Moreover, the aims of a good clinician are normally perceived to include practical human knowledge and empathy, while relieving suffering and helping patients is seen as central to the role of the medical profession.

This leads us, however, to a paradox which reflects my puzzling experience referred to in the opening case: the field of medicine has evident moral dimensions, and yet they are barely visible in practice. It is difficult to see the relevance of the principle of justice or the value of autonomous choice when you are examining a middle-aged woman for sub-acute abdominal pain. Somehow then, it seems as if the norms and values of medical ethics do not fit properly with medical reality. One reason for this might be that the field of medical ethics has, above all, concentrated more on the big and controversial issues in medicine, like abortion, euthanasia and genetic technology, and less on the field of everyday medical practice, which occupies most doctors’ working life. As a result, the focus of medical ethics may well not be

relevant for most doctors. This lacuna could also be interpreted as a universal gap between theory and practical work, which exists in many different fields. There is a divergence between theoretical knowledge of how to do the work and a practical understanding of how to actually perform it, referring to an age-old distinction made by Aristotle (1980). Abstract ideas can be difficult to transfer to the nitty-gritty of everyday practice, and this could be the reason why practicing medics find ethical theory so difficult to apply. Yet doctors are certainly used to relating their practical work on individuals to theoretical models and abstract concepts, since medical practice is firmly built on scientific medical theory. While it is often difficult when dealing with a patient to determine how one’s general knowledge of medical theory applies to this particular case, problems with medical ethics seem to be of a different nature altogether.

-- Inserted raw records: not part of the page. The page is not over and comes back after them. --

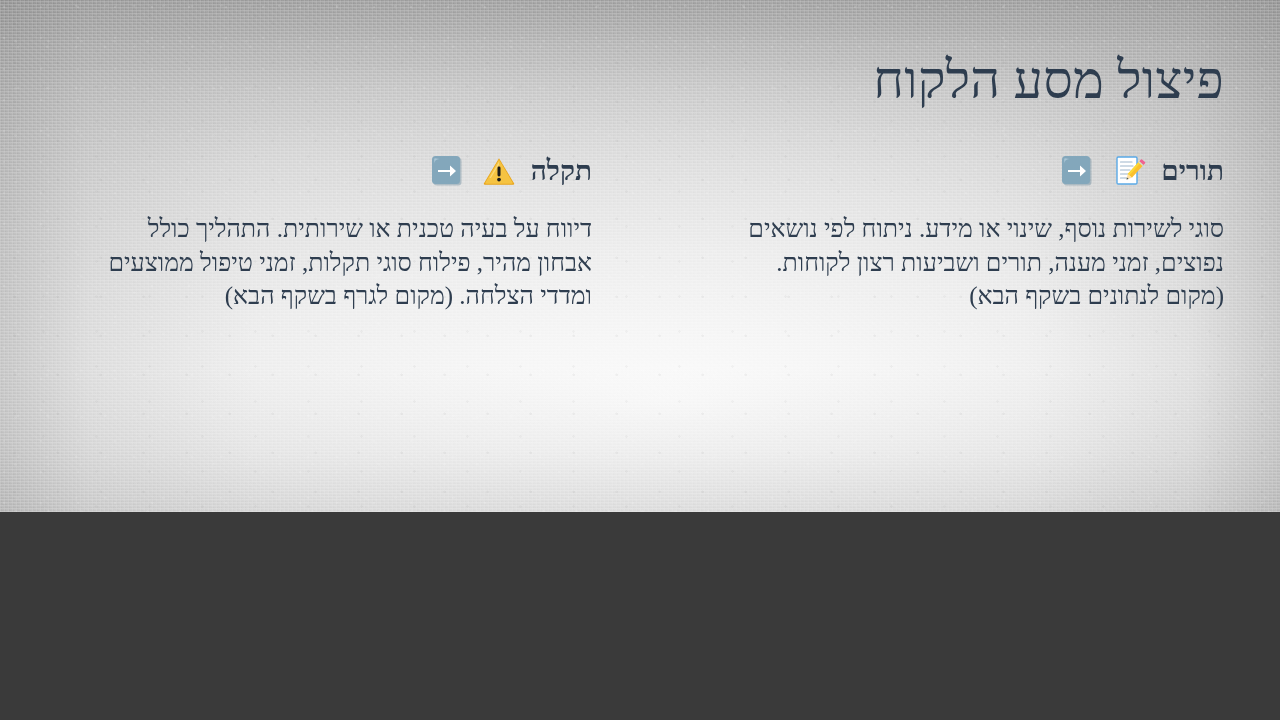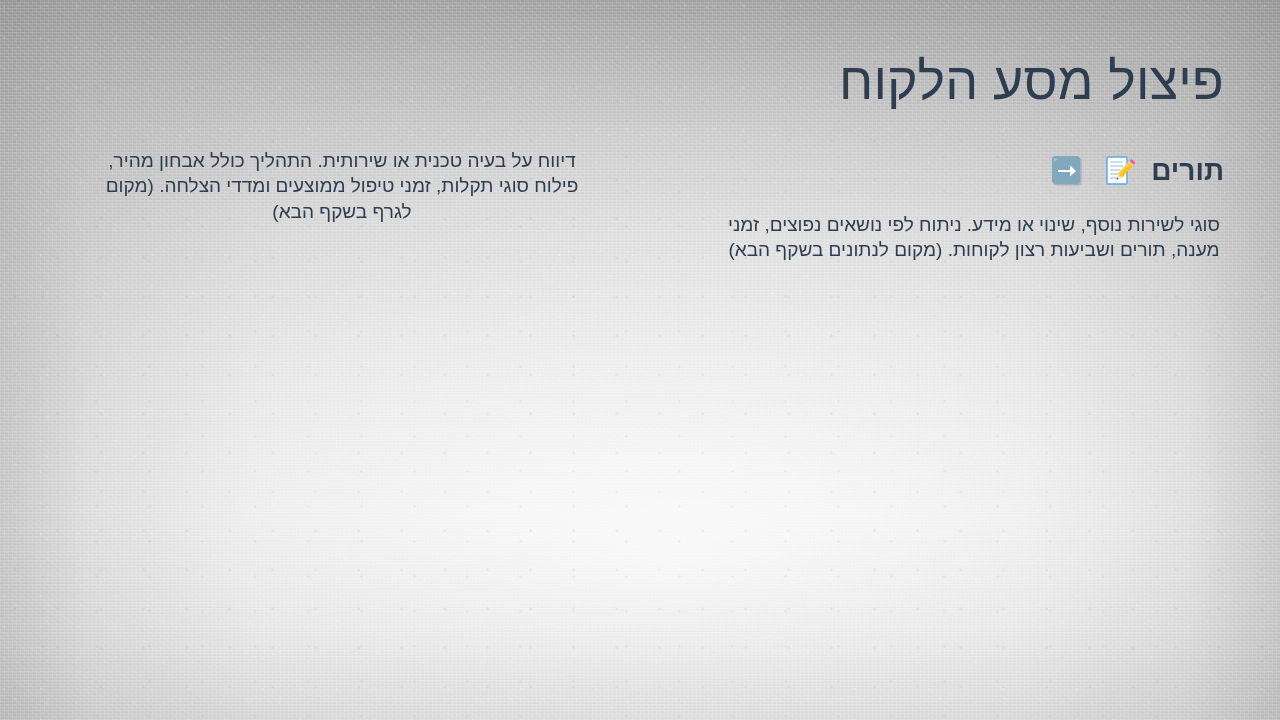--- a/index.html
+++ b/index.html
@@ -5,23 +5,23 @@
 <style>
   html, body {
     margin: 0;
     padding: 0;
     background: #3a3a3a;
   }
 
   .slide {
     position: relative;
     width: 1280px;
-    height: 720px;
+    height: 512px;
     overflow: hidden;
-    font-family: Liberation Sans, sans-serif;
+    font-family: Liberation Serif, serif;
     background-color: #bef264;
     direction: rtl;
   }
 
   
   .bg-base {
     position: absolute;
     inset: 0;
     background:
       radial-gradient(115% 95% at 52% 78%,
@@ -153,25 +153,25 @@
     display: inline-flex;
     align-items: center;
     justify-content: center;
     width: 40px;
     height: 40px;
     flex: 0 0 auto;
   }
   .icon-slot svg { display: block; }
 
   .col-body {
-    font-size: 19px;
+    font-size: 25px;
     font-weight: 400;
     color: #2e3d4f;
     line-height: 1.34;
-    text-align: center;
+    text-align: right;
   }
 
   
   .column.right .col-body { max-width: 500px; margin-right: 0; }
   .column.left  .col-body { max-width: 500px; margin-right: 0; }
 </style>
 </head>
 <body>
 
 <div class="slide">
@@ -224,19 +224,43 @@
             </svg>
           </span>
 
         </div>
 
         <div class="col-body">סוגי לשירות נוסף, שינוי או מידע. ניתוח לפי נושאים נפוצים, זמני מענה, תורים ושביעות רצון לקוחות. (מקום לנתונים בשקף הבא)</div>
       </div>
 
       <div class="column left">
 
+        <div class="col-header">
+
+          <span class="col-title">תקלה</span>
+
+          <span class="icon-slot">
+            <svg width="36" height="34" viewBox="0 0 36 34" aria-hidden="true">
+              <path d="M18 4.2 L33 29.2 Q33.8 30.8 32 30.8 L4 30.8 Q2.2 30.8 3 29.2 Z" fill="#e8a317"></path>
+              <path d="M18 5.6 L31.6 28.4 Q32.3 29.7 30.8 29.7 L5.2 29.7 Q3.7 29.7 4.4 28.4 Z" fill="#f5c342"></path>
+              <path d="M18 7.8 L8.4 24.0 L9.9 24.0 L18 10.5 Z" fill="#fbe08a" opacity="0.75"></path>
+              <rect x="16.5" y="12.6" width="3" height="9.8" rx="1.4" fill="#1b1b1b"></rect>
+              <circle cx="18" cy="25.6" r="1.85" fill="#1b1b1b"></circle>
+            </svg>
+          </span>
+
+          <span class="icon-slot">
+            <svg width="36" height="36" viewBox="0 0 36 36" aria-hidden="true">
+              <rect x="4.5" y="4.5" width="28" height="28" rx="3.5" fill="#6f8fa0" opacity="0.45"></rect>
+              <rect x="3" y="3" width="28" height="28" rx="3.5" fill="#83a7bb"></rect>
+              <path d="M6 5.2 Q5.2 5.2 5.2 6.2 L5.2 11 Q5.2 6.4 10.4 6.0 Z" fill="#a9c6d6"></path>
+              <path d="M9 17 L21 17 L21 12.6 L27 18 L21 23.4 L21 19 L9 19 Z" fill="#ffffff"></path>
+            </svg>
+          </span>
+
+        </div>
 
         <div class="col-body">דיווח על בעיה טכנית או שירותית. התהליך כולל אבחון מהיר, פילוח סוגי תקלות, זמני טיפול ממוצעים ומדדי הצלחה. (מקום לגרף בשקף הבא)</div>
       </div>
 
     </div>
   </div>
 </div>
 
 </body></html>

Some empirical studies have indicated that the principles of medical ethics are not wholly internalised in the medical profession, and that doctors instead feel alienated by the language of bioethics (Davies & Hudson, 1999; Karnieli-Miller & Eisikovits, 2009). Doctors rarely articulate moral judgements in their daily practice. Yet, rather than interpreting this as a lack of moral understanding, it could be that medical language and clinical practice are “morally loaded”; in other words, the moral dimension is always implicit in the medical judgements that doctors make in a way that means that it is superfluous to refer to a moral principle. Some studies have mentioned the concept of responsibility as being an important notion with which to understand doctors’ perceptions of morality in medical practice, yet this is not a concept that is much used in the medical ethics’ literature. Søren Holm, a medical doctor and philosopher, and Reet Arnman, an experienced doctor, have both interviewed health care personnel, and describe the discrepancy between bioethical concepts and the practical reasoning of doctors (Holm, 1997; Arnman, 2004). Holm came up with the notion of “protective responsibility”, which he argues is a better description of what health care personnel perceive to be morally significant. Arnman also emphasises how doctors’ moral experiences deviate from medical ethics discourse. “The doctors did not talk like moral agents with dilemmas (…) they spoke like moral persons with bad consciousnesses” (Arnman, 2004, p. 85). This leads Arnman to conclude that doctors’ perceptions of ethics are closely related to their experiences of professional responsibility.

The discourse of medical ethics does not seem to reflect doctors’ own moral experiences, making it difficult for them to relate to its moral demands. Moreover, the ethical dimensions of doctors’ current medical practices remain tacit and, as such, hidden from moral enquiry.